"Alia, keberangkatanmu ke Singapura minggu depan adalah langkah penting. Jangan khawatir soal Nayla. Aku akan tetap memastikan esainya selesai tepat waktu, dengan atau tanpa usahanya."
Tangan Nayla bergetar. Dosen pembimbingnya, orang yang paling ia benci, ternyata berhubungan dengan Alia? Dan kini mereka berdua merencanakan sesuatu di belakangnya?
Saat Alia masuk ke kamar, Nayla langsung menghadapkan layar laptop ke wajahnya. "Kamu mau jelasin ini, Al?"
Wajah Alia memucat. "Nay, aku bisa jelasin. Ini nggak seperti yang kamu pikirkan."
"Jangan bohong! Kamu kerja sama sama dosen itu buat apaan? Kamu tahu dia bikin aku hampir nyerah!" suara Nayla naik, air matanya mengalir.
Alia mencoba meraih tangan Nayla. "Aku cuma... aku cuma mau bantu kamu, Nay. Dia... dia bilang kalau aku bisa bantu negosiasi soal esaimu."
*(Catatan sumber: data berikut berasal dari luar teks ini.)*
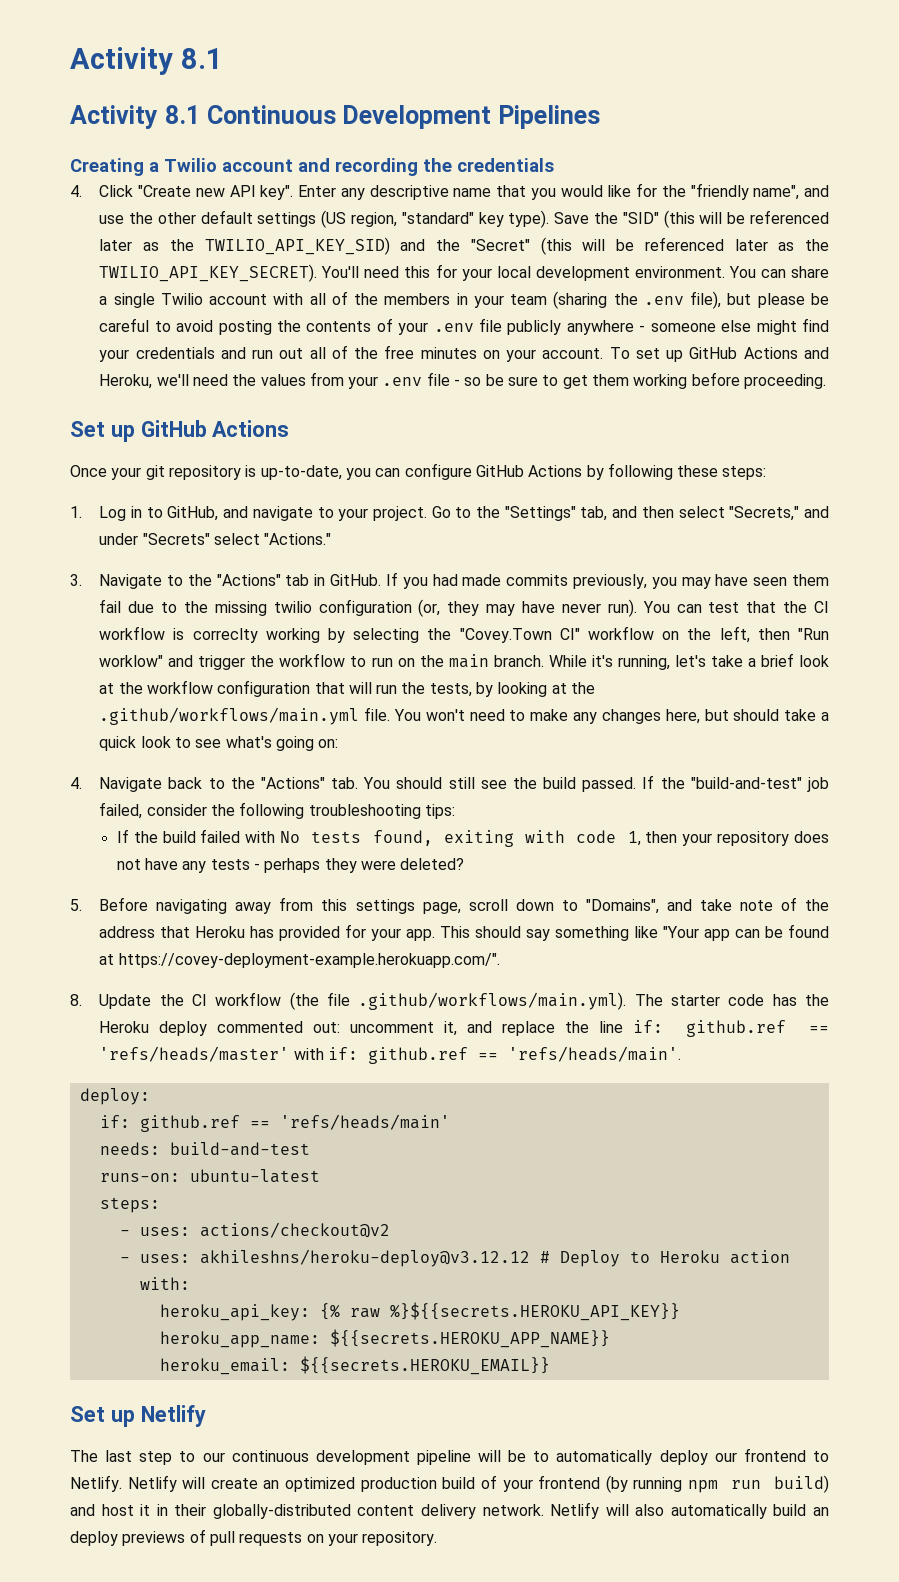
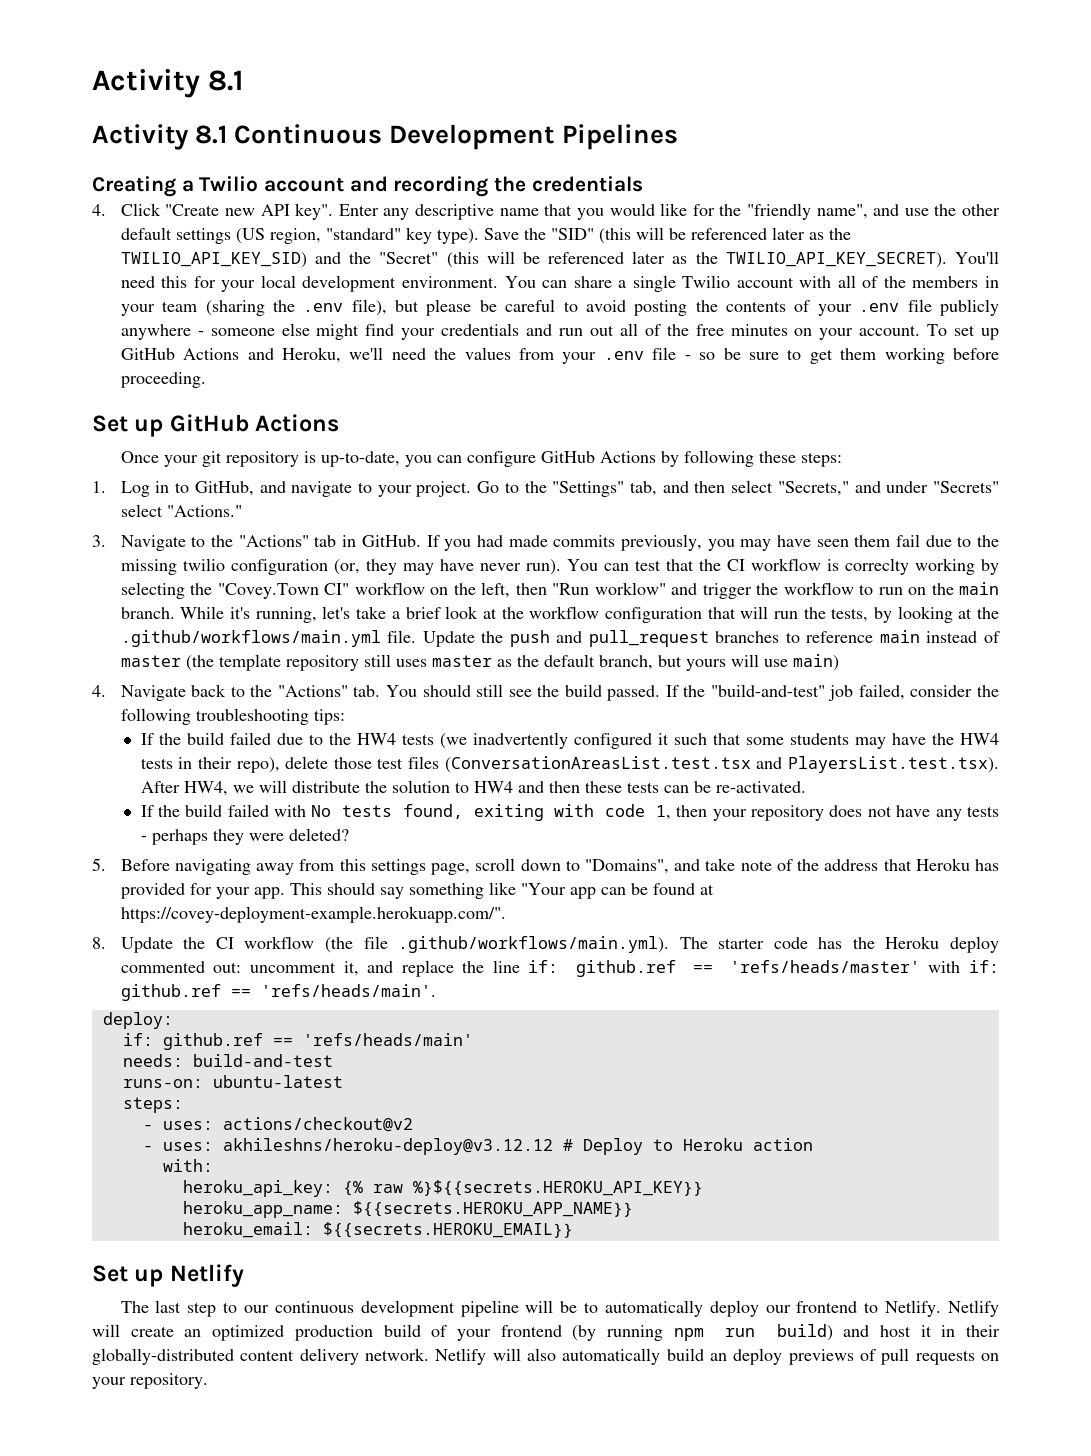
- You won't need to make any changes here, but should take a quick look to see what's going on:
+ Update the push and pull_request branches to reference main instead of master (the template repository still uses master as the default branch, but yours will use main)
+ If the build failed due to the HW4 tests (we inadvertently configured it such that some students may have the HW4 tests in their repo), delete those test files (ConversationAreasList.test.tsx and PlayersList.test.tsx). After HW4, we will distribute the solution to HW4 and then these tests can be re-activated.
"Negosiasi? Dengan cara apa? Tidur sama dia?"
Tamparan keras dari Alia mengejutkan Nayla. Mereka berdua terdiam dalam sunyi.
Alia akhirnya berbicara, suaranya lirih. "Aku nggak ada pilihan lain. Tawaran kerja di Singapura ini adalah jalan keluar dari hidupku yang selama ini terjebak. Dan aku nggak mau kamu gagal cuma karena kebencianmu ke dia."
"Jadi kamu menjual dirimu dan persahabatan kita buat itu semua?" Nayla berkata tajam.
Hari keberangkatan Alia tiba. Nayla memutuskan mengantar sahabatnya ke bandara meski hatinya masih terluka. Mereka berpelukan singkat di pintu keberangkatan.